Twitter might soon receive End-to-End encrypted secret messages

Twitter might soon receive End-to-End encrypted secret messages

There are already a few options for encrypted messaging, like Signal, Telegram, or WhatsApp.

A screenshot (below) shows that the feature will - if it sees a widespread release - allow users to start a "secret conversation" in Twitter DMs, and view both your own and your conversation partner's encryption keys to verify a secure connection. Now that more and more people are using Twitter's direct messaging feature, it's important we have it there, too. However based on this discovery, it seems that Twitter could now be actually actively doing something about it. Some even go a step further by introducing end to end encryption and message destruction so that traces of the conversation can not be snooped or traced after it dies.
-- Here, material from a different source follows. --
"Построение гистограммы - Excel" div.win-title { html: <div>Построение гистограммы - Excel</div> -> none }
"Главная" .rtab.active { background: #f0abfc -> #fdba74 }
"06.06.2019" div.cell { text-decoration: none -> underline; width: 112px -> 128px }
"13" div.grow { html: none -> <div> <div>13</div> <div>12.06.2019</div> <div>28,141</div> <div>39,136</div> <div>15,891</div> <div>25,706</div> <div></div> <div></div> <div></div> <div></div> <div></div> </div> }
Twitter can additionally get up the leg on WhatsApp when it Facebook commences to dig to those conversations. As it usually happens with such unreleased features, she discovered the encrypted direct messaging capability inside the application package of Twitter for Android. Without encryption, those messages are still subject to potential snooping by either the company, Twitter, or worse, the government. Encryption makes it possible for end users to concept another with no fear which other functions can hack and also read the talks. This also makes it easier for people to contact members of the media, conduct private business matters or simply flirt around with people users meet on Twitter. A spokesperson for the company declined to comment on the matter. Currently, you send regular text messages privately to one another, but this new mode is on another level.

According to reports, WhatsApp co-founder and CEO Jan Koum reportedly quit Last week "after clashing with its parent, Facebook, over the popular messaging service's strategy and Facebook's attempts to use its personal data and weaken its encryption".

Dorsey said at the time that it was "reasonable and something we'll think about".